ABOUT THIS TASK: The listing that follows is to be repeated exactly.
··········
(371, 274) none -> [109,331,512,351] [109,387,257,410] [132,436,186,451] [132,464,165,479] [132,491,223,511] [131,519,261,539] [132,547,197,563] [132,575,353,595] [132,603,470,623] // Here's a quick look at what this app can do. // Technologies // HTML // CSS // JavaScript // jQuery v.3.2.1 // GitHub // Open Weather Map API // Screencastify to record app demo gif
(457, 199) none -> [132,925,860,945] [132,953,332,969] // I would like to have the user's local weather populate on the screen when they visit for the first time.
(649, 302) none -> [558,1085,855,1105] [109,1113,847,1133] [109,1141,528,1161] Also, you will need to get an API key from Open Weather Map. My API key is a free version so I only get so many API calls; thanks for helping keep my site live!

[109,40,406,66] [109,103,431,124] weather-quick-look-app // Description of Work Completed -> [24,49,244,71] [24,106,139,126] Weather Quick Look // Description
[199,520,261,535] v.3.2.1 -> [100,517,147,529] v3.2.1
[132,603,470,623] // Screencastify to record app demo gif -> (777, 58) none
··········
EXERCISE RESULT:
(371, 274) none -> [109,331,512,351] [109,387,257,410] [132,436,186,451] [132,464,165,479] [132,491,223,511] [131,519,261,539] [132,547,197,563] [132,575,353,595] [132,603,470,623] // Here's a quick look at what this app can do. // Technologies // HTML // CSS // JavaScript // jQuery v.3.2.1 // GitHub // Open Weather Map API // Screencastify to record app demo gif
(457, 199) none -> [132,925,860,945] [132,953,332,969] // I would like to have the user's local weather populate on the screen when they visit for the first time.
(649, 302) none -> [558,1085,855,1105] [109,1113,847,1133] [109,1141,528,1161] Also, you will need to get an API key from Open Weather Map. My API key is a free version so I only get so many API calls; thanks for helping keep my site live!

[109,40,406,66] [109,103,431,124] weather-quick-look-app // Description of Work Completed -> [24,49,244,71] [24,106,139,126] Weather Quick Look // Description
[199,520,261,535] v.3.2.1 -> [100,517,147,529] v3.2.1
[132,603,470,623] // Screencastify to record app demo gif -> (777, 58) none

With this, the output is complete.